A la fin du siècle dernier, nombre d’experts nous annonçaient un XXIème siècle comme étant celui des services et de l’immatériel. Depuis, la crise économique de 2008, la COVID et la guerre en Ukraine ont montré le rôle majeur des matières premières dans les relations internationales. Dans Géopolitique de l’agriculture (1), le directeur du Club Demeter, Sébastien Abis, et l’universitaire Pierre Blanc, nous font découvrir ces immenses enjeux géopolitiques.
Ce constat n’est pas nouveau. Dès l’invention de l’agriculture, la sécurité alimentaire s’est imposée au cœur des stratégies de puissance. Depuis, la plupart des conflits et révolutions traduisent la prégnante question foncière : de la Révolution chinoise à l’opération Barbarossa menée en 1941 par le Troisième Reich en Ukraine pour conquérir des terres fertiles, après les famines staliniennes, en passant par le conflit israélo-palestinien. Un autre aspect lié à ces conflits fonciers est l’opposition récurrente entre pasteurs et agriculteurs, depuis l’épisode biblique de l’assassinat du berger Abel par son frère Caïn, agriculteur, jusqu’à la guerre du Rwanda, avec l’opposition entre éleveurs tutsis et agriculteurs hutus.

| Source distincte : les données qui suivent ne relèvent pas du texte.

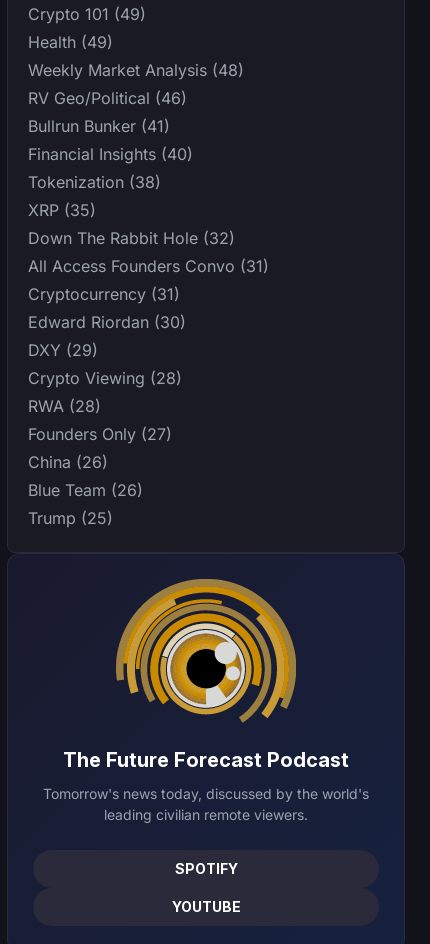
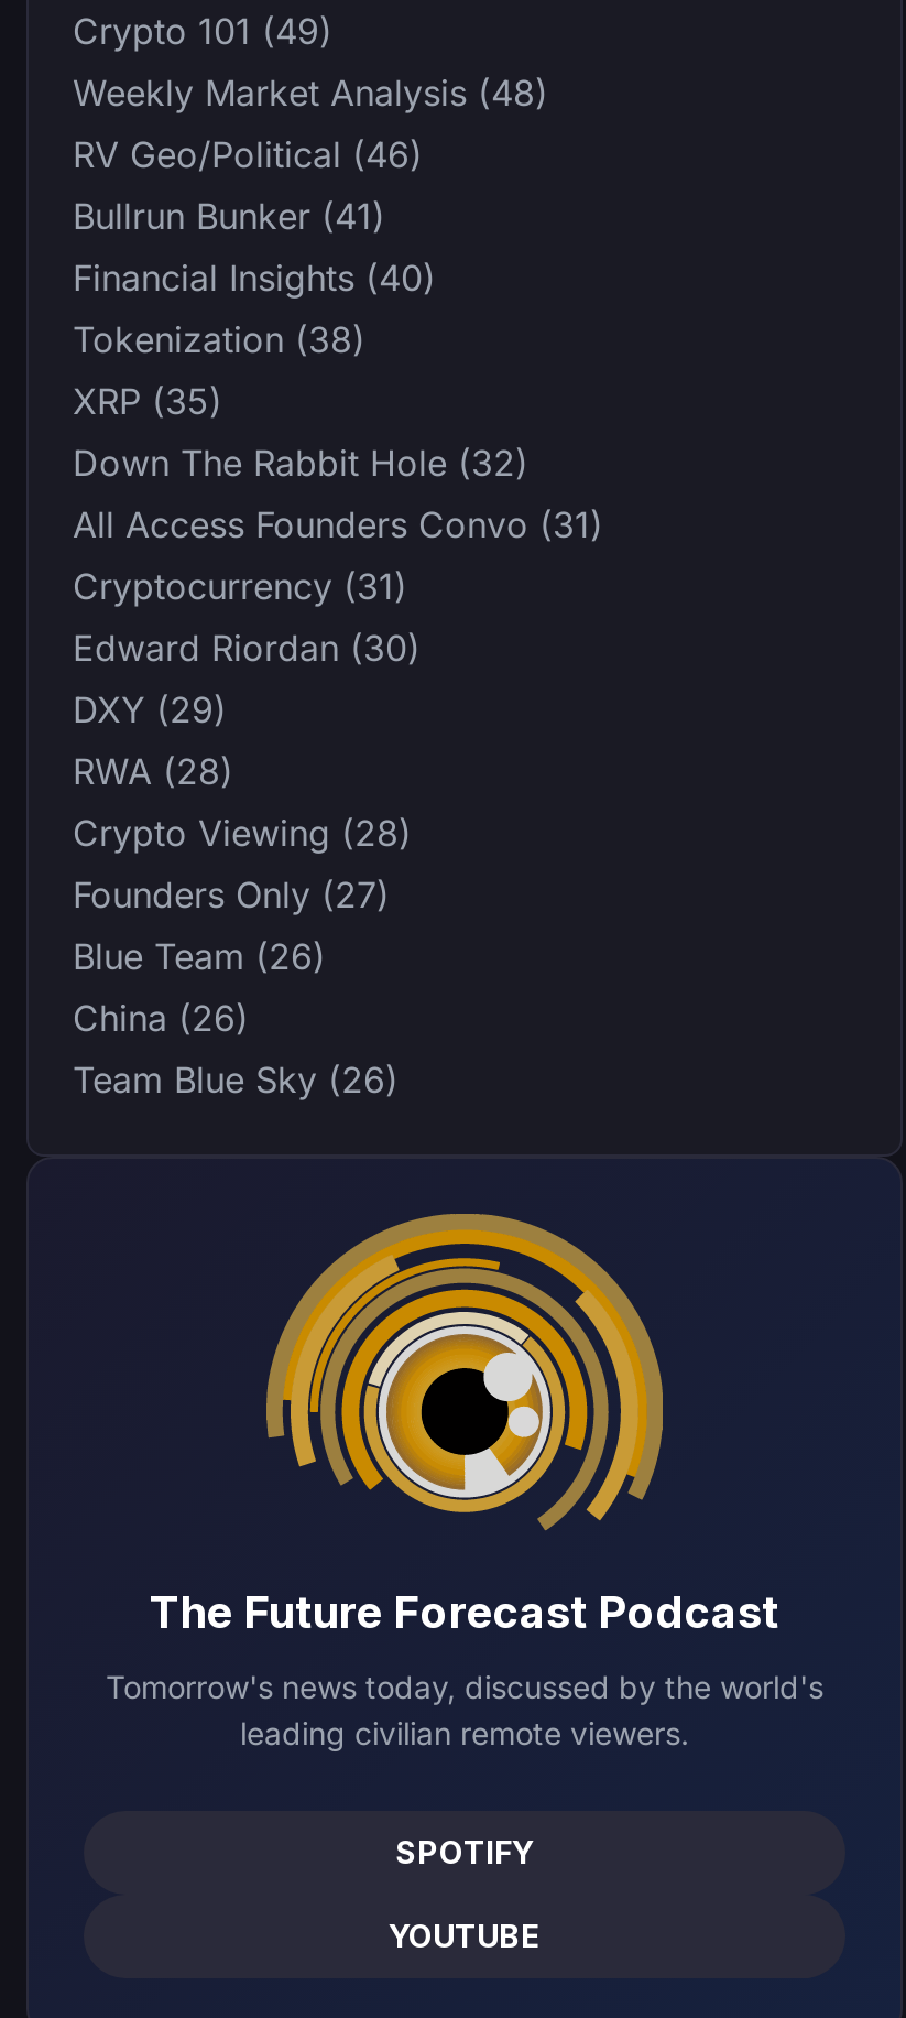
[28,32,113,52] Health (49) -> none
none -> [73,749,233,793] RWA (28)
[28,396,101,416] RWA (28) -> none
none -> [73,934,326,978] Blue Team (26)
[28,480,143,528] Blue Team (26) | Trump (25) -> [73,1057,399,1102] Team Blue Sky (26)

Durant la guerre froide, l’on redécouvre le pouvoir vert avec la stratégie américaine de conditionner l’aide alimentaire à un jeu d’alliances diplomatiques. A l’époque les Etats-Unis sont hégémoniques. Ce qui n’est désormais plus le cas ! Et Poutine a bien compris lui aussi l’importance des matières premières dans les enjeux politiques actuels en imposant la Russie, qui pèse aujourd’hui 20 % du marché mondial du blé, comme une puissance agricole de premier plan. Même évolution pour le Brésil ou, dans un autre registre, la Chine, qui tente de pallier sa géographie hostile en devenant un acteur essentiel du marché mondial à travers les routes de la soie…
Force est de constater que, dans un monde désormais multipolaire et instable, la géopolitique agricole s’inscrit de plus en plus au cœur des problématiques de puissance, à rebours des prévisionnistes, il y a deux décennies.